Renungan Minggu, 22 Maret 2015 – Prapaskah V
“Yang mempertahankan nyawa akan kehilangan nyawa” merupakan pernyataan yang kontroversial, atau lebih tepatnya, paradoksal. Pernyataan ini memberi kesan penyimpangan dari yang normal. Secara naluriah, mahluk hidup akan berjuang untuk survival. Karena itu, apa saja, atau siapa saja, akan melawan kalau nyawanya terancam. Mereka ingin (sebisanya) terus hidup. Dan mereka yang berjuang keras mempertahankan nyawa, cenderung akan lebih mampu bertahan hidup ketimbang mereka yang daya juangnya lemah.
Namun, kehidupan yang tampak paradoksal ini juga dijalani oleh Tuhan Yesus sendiri. Walaupun Dia berkuasa atas maut, Tuhan rela menyerahkan nyawaNya. Walaupun Dia penuh kasih dan tak pernah melakukan kesalahan, Tuhan rela mati disalib seperti layaknya seorang penjahat besar. Tuhan lakukan semua itu demi misi untuk menyelamatkan manusia yang berdosa dan terpisah dari Allah. Dia mati untuk menebus manusia yang berdosa. Kematian dan penderitaanNya memberikan hidup baru kepada banyak orang yang percaya kepadaNya.
KematianNya juga paradoksal. Tiga hari di kubur, Tuhan mampu bangkit. KematianNya sekaligus menjadi jalan bagi kemuliaanNya. Setelah menyelesaikan tugasNya, Dia dimuliakan Allah Bapa. Dalam kematianNya, Dia seperti kalah. Tetapi, kemudian ternyata Dia Menang.

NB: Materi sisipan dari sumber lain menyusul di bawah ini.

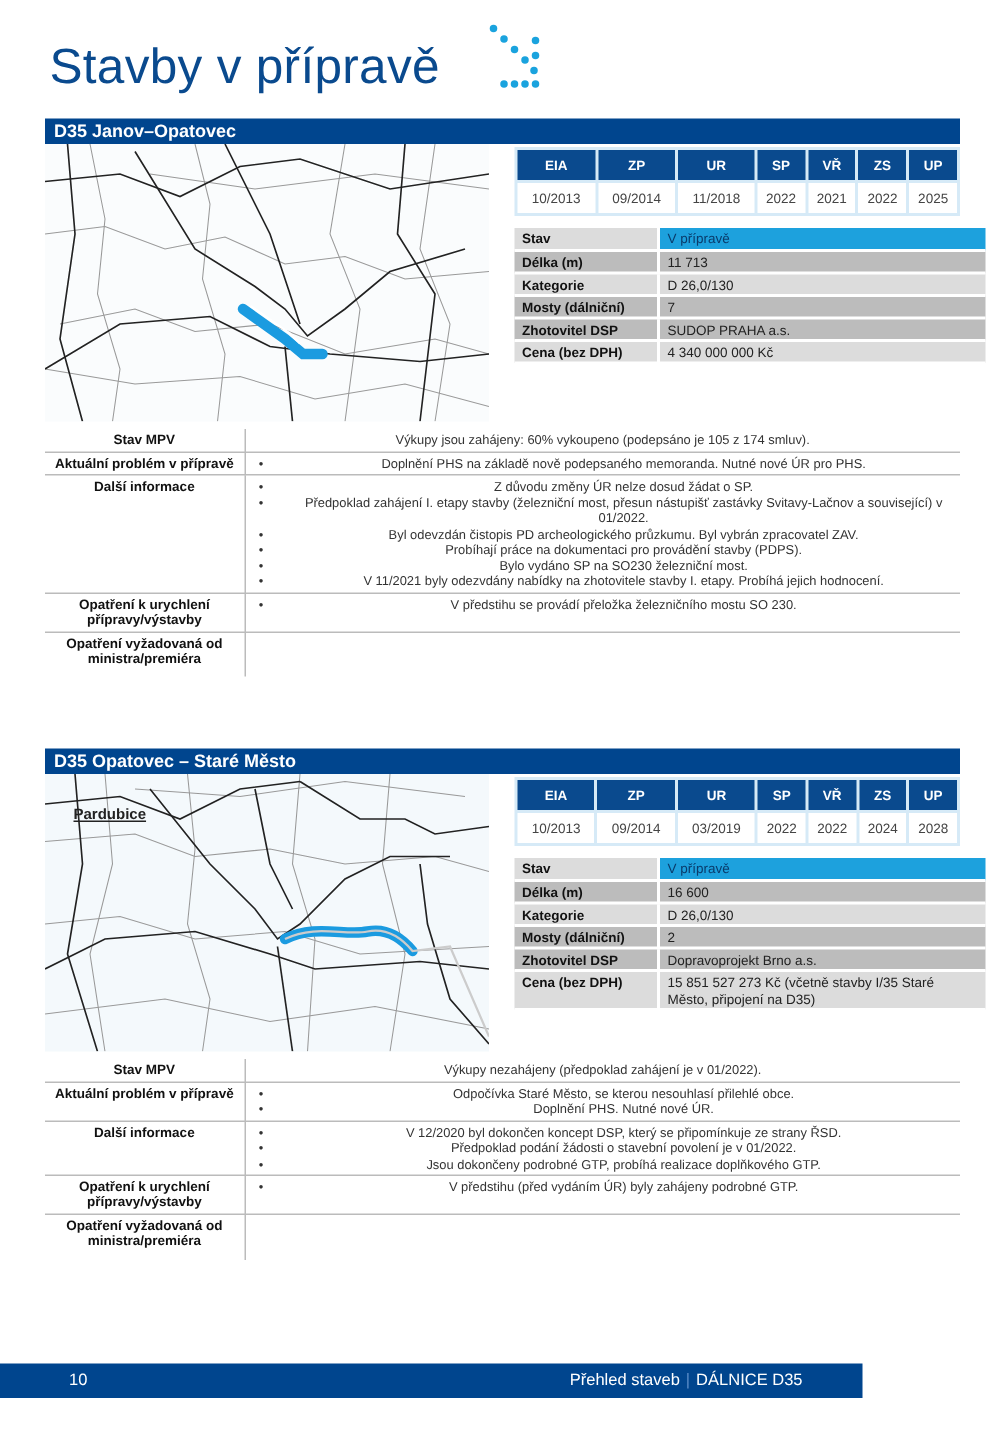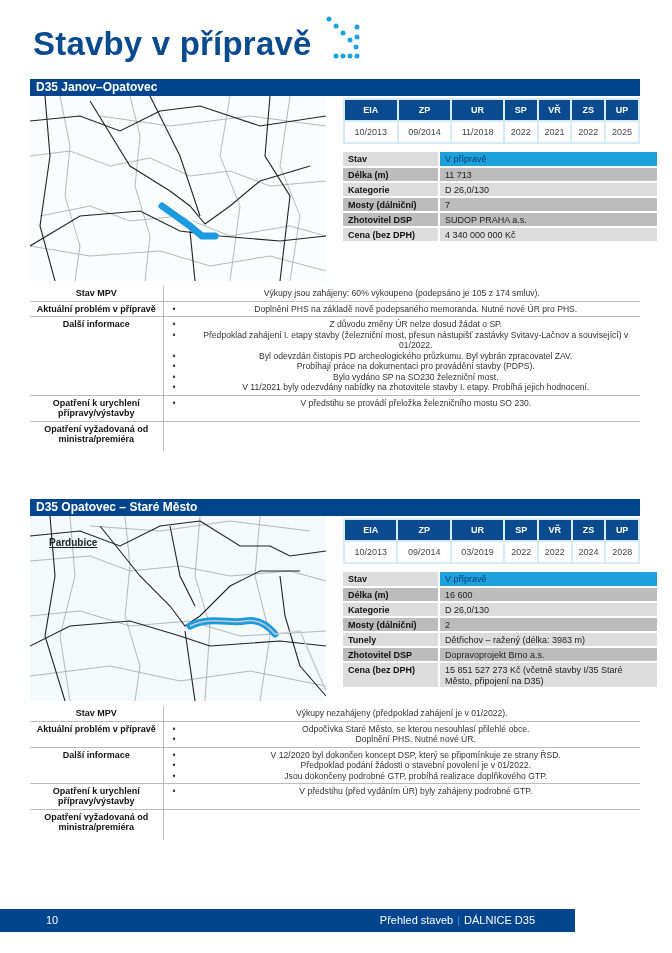"Stavby v přípravě" .page-title { font-weight: bold -> normal }
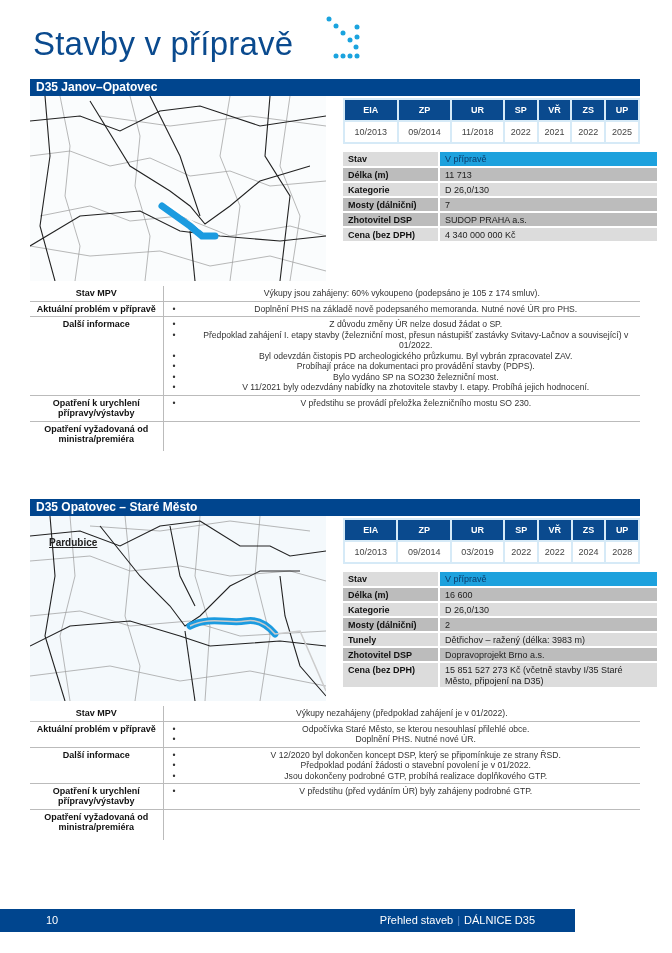"Tunely" tr.odd { html: <tr> <td>Tunely</td> <td>Dětřichov – ražený (délka: 3983 m)</td> </tr> -> none }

KemenanganNya mengejek maut: “Hai maut, di manakah sengatmu…”. Lewat pernyataanNya, Tuhan meminta umatNya agar juga berani berkorban untuk melakukan tugas panggilan Tuhan, dan berjuang untuk kesejahteraan sesamanya. Mereka yang tidak hidup untuk dirinya sendiri, tetapi yang melayani Tuhan dan rela berkorban demi nama Tuhan, akan mendapatkan hidup yang kekal. (Dian Penuntun edisi 19, halaman 201 – 202).